Segment Open

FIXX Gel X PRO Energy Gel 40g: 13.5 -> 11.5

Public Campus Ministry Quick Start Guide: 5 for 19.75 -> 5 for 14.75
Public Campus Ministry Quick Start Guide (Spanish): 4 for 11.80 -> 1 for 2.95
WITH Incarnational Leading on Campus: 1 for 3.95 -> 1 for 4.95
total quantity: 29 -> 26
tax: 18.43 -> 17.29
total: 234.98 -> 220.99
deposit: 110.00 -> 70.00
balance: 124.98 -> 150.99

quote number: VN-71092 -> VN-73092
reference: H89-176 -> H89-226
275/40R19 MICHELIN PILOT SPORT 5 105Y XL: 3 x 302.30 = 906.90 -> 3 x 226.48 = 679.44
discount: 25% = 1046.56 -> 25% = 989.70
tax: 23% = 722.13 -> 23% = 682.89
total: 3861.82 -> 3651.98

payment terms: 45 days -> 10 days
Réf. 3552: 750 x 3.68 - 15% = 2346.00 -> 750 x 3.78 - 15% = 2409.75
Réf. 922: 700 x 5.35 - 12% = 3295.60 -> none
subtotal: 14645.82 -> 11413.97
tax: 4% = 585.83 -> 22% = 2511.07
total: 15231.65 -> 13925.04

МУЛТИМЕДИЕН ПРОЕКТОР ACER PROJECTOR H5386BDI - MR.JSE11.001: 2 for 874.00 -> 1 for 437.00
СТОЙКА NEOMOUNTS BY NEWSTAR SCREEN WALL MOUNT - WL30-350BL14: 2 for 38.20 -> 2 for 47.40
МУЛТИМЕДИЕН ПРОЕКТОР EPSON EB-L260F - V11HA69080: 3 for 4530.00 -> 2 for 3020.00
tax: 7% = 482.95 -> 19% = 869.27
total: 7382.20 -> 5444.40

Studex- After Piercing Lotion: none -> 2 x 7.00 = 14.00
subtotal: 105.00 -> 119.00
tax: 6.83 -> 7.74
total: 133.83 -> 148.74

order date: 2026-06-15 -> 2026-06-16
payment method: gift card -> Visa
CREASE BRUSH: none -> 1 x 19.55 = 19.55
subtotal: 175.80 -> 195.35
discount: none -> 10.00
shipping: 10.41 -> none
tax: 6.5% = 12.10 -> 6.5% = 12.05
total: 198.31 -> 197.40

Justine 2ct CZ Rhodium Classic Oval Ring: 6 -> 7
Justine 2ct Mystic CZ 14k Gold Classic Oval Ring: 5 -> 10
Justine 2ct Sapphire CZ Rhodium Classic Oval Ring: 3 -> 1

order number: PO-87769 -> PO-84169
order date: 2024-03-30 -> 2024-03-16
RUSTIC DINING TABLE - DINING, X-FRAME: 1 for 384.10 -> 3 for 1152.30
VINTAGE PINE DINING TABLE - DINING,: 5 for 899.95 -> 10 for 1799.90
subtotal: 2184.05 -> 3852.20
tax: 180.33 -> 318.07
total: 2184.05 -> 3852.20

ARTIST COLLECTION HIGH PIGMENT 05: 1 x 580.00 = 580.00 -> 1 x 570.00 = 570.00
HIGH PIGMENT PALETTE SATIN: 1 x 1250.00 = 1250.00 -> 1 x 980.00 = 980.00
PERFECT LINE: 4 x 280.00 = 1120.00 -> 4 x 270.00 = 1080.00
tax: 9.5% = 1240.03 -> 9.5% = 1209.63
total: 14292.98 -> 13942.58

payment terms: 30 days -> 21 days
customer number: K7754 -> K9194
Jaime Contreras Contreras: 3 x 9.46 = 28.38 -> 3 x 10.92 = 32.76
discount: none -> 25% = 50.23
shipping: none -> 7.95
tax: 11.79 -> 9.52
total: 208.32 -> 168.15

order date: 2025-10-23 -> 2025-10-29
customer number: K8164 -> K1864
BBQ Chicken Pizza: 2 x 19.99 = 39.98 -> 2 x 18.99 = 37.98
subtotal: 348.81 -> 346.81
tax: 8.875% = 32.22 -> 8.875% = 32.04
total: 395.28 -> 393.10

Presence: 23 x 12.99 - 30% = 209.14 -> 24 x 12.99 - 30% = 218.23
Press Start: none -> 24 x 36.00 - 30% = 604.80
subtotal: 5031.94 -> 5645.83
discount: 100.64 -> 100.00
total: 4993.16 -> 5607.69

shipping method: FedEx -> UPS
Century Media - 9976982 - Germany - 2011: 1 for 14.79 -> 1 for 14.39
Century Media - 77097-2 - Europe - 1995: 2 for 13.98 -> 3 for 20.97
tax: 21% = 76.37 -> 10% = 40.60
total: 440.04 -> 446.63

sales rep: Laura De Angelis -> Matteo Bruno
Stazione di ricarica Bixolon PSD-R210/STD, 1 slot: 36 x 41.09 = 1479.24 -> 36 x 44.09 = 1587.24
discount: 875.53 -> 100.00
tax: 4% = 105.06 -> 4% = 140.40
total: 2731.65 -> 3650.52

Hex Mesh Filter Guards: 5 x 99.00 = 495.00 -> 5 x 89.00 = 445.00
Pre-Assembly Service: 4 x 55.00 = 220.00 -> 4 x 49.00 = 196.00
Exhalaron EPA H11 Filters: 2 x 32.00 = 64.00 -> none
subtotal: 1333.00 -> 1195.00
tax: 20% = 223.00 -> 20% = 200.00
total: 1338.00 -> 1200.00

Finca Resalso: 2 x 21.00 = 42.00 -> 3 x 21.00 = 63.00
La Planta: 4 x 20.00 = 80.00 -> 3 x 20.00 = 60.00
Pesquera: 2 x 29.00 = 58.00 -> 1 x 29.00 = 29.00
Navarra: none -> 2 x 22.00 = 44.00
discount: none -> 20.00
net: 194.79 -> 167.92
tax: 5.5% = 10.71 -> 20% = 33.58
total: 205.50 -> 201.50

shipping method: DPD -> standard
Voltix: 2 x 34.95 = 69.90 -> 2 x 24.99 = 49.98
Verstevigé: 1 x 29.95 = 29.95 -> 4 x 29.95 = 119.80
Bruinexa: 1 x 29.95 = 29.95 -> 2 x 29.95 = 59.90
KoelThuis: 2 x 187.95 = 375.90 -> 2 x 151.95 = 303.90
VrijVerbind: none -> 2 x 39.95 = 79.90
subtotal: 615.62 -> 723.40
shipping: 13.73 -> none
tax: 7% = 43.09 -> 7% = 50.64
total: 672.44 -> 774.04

Segment Closed

*The problem*.
What is needed is every line of the records above that contains the word "subtotal".

*Output of the task*.
subtotal: 14645.82 -> 11413.97
subtotal: 105.00 -> 119.00
subtotal: 175.80 -> 195.35
subtotal: 2184.05 -> 3852.20
subtotal: 348.81 -> 346.81
subtotal: 5031.94 -> 5645.83
subtotal: 1333.00 -> 1195.00
subtotal: 615.62 -> 723.40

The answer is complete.